ASSIGNED TASK: In the entries below, find every line with "order" and copy it.

GIVEN ENTRIES:
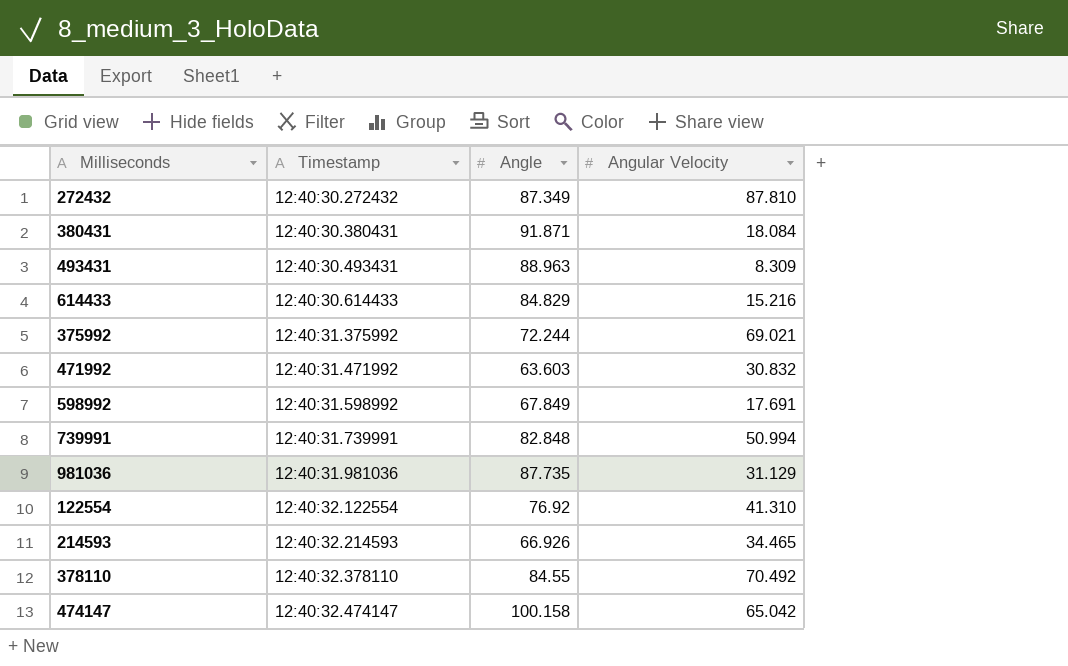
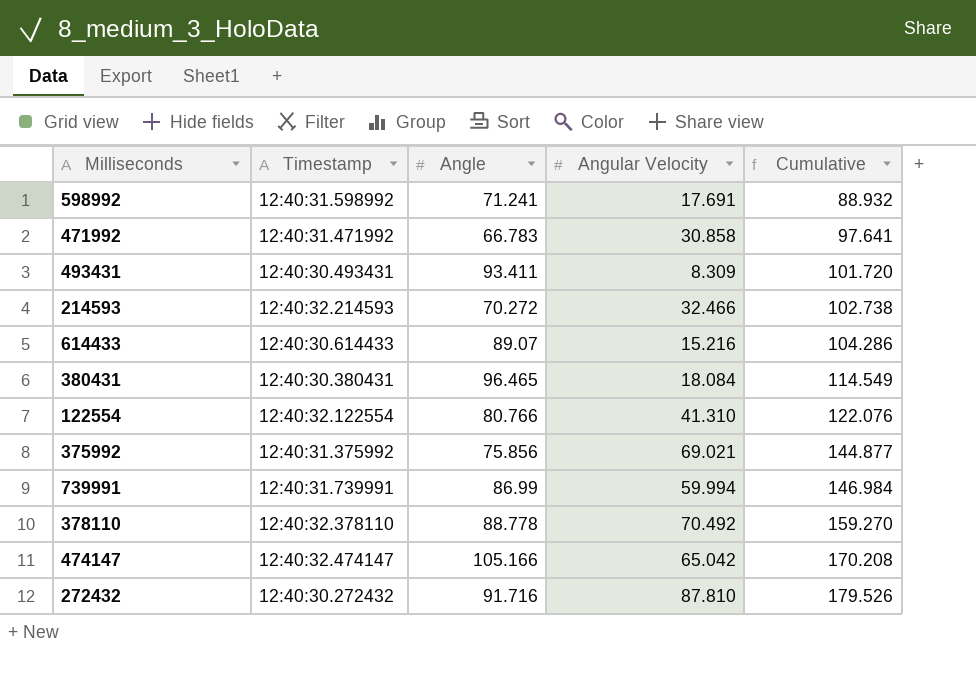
row order: Timestamp ascending -> Cumulative ascending
column Cumulative | formula: none -> [Angle] + [Angular Velocity]
row 981036: 12:40:31.981036 | 87.735 | 31.129 -> none
598992 | Angle: 67.849 -> 71.241
471992 | Angle: 63.603 -> 66.783
471992 | Angular Velocity: 30.832 -> 30.858
493431 | Angle: 88.963 -> 93.411
214593 | Angle: 66.926 -> 70.272
214593 | Angular Velocity: 34.465 -> 32.466
614433 | Angle: 84.829 -> 89.07
380431 | Angle: 91.871 -> 96.465
122554 | Angle: 76.92 -> 80.766
375992 | Angle: 72.244 -> 75.856
739991 | Angle: 82.848 -> 86.99
739991 | Angular Velocity: 50.994 -> 59.994
378110 | Angle: 84.55 -> 88.778
474147 | Angle: 100.158 -> 105.166
272432 | Angle: 87.349 -> 91.716

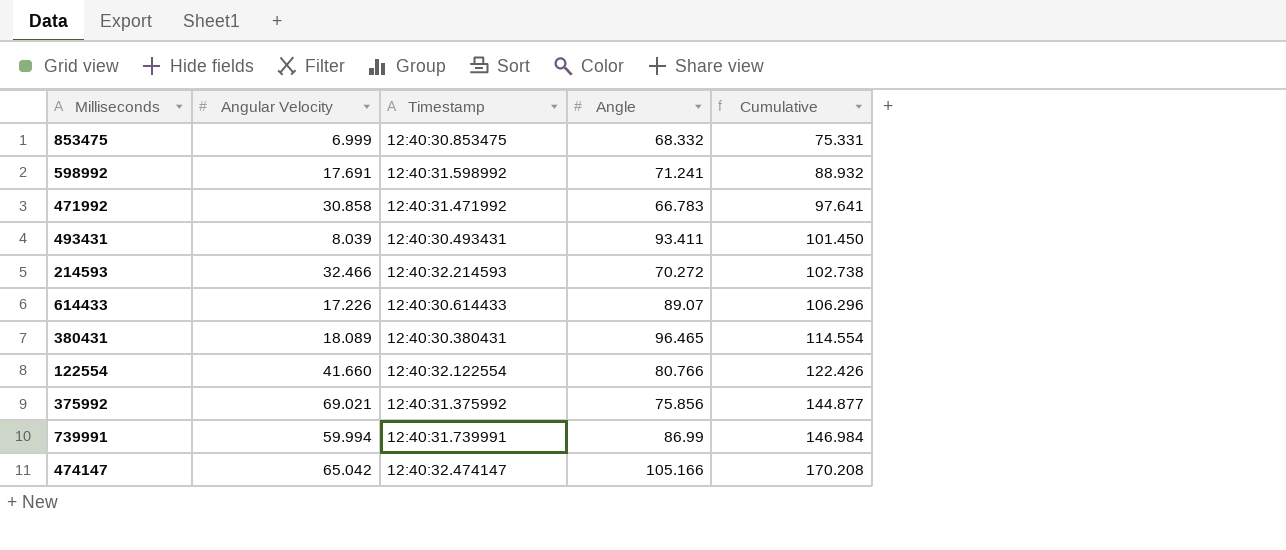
column Angular Velocity | position: 4 -> 2
row 378110: 12:40:32.378110 | 88.778 | 70.492 | 159.270 -> none
row 272432: 12:40:30.272432 | 91.716 | 87.810 | 179.526 -> none
row 853475: none -> 6.999 | 12:40:30.853475 | 68.332 | 75.331
493431 | Angular Velocity: 8.309 -> 8.039
493431 | Cumulative: 101.720 -> 101.450
614433 | Angular Velocity: 15.216 -> 17.226
614433 | Cumulative: 104.286 -> 106.296
380431 | Angular Velocity: 18.084 -> 18.089
380431 | Cumulative: 114.549 -> 114.554
122554 | Angular Velocity: 41.310 -> 41.660
122554 | Cumulative: 122.076 -> 122.426

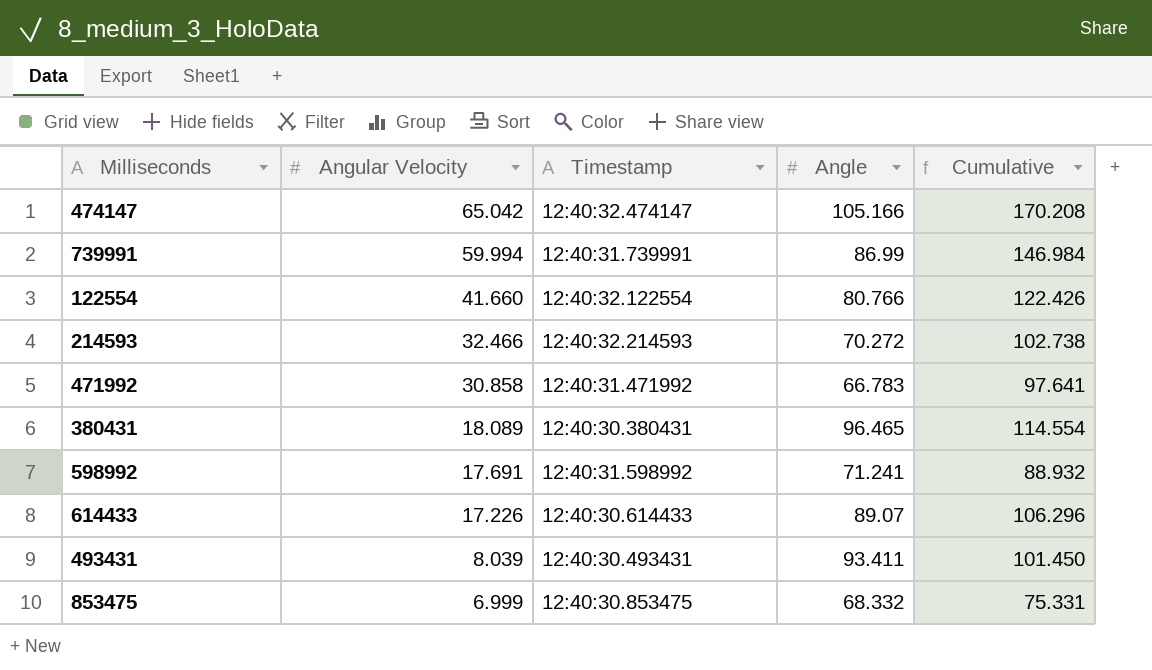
row order: Cumulative ascending -> Angular Velocity descending
row 375992: 69.021 | 12:40:31.375992 | 75.856 | 144.877 -> none

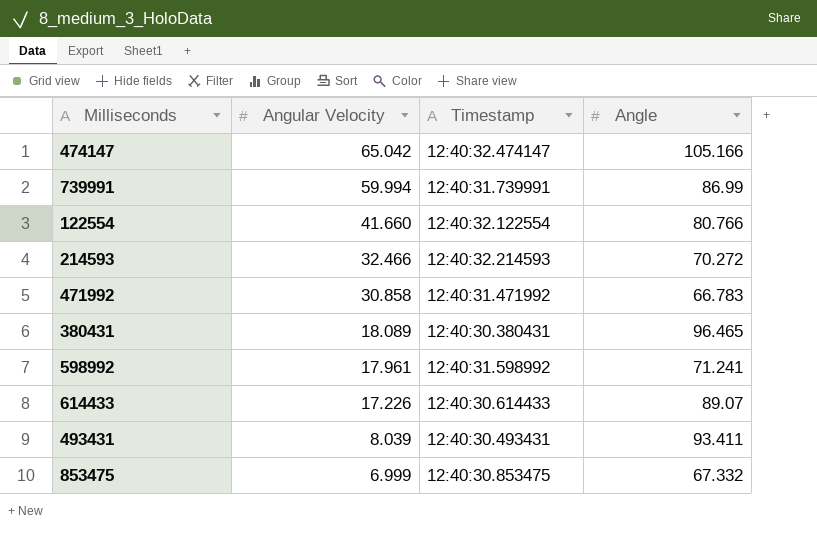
column Cumulative | formula: [Angular Velocity] + [Angle] -> none
598992 | Angular Velocity: 17.691 -> 17.961
853475 | Angle: 68.332 -> 67.332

OUTPUT FOR THIS TASK:
row order: Timestamp ascending -> Cumulative ascending
row order: Cumulative ascending -> Angular Velocity descending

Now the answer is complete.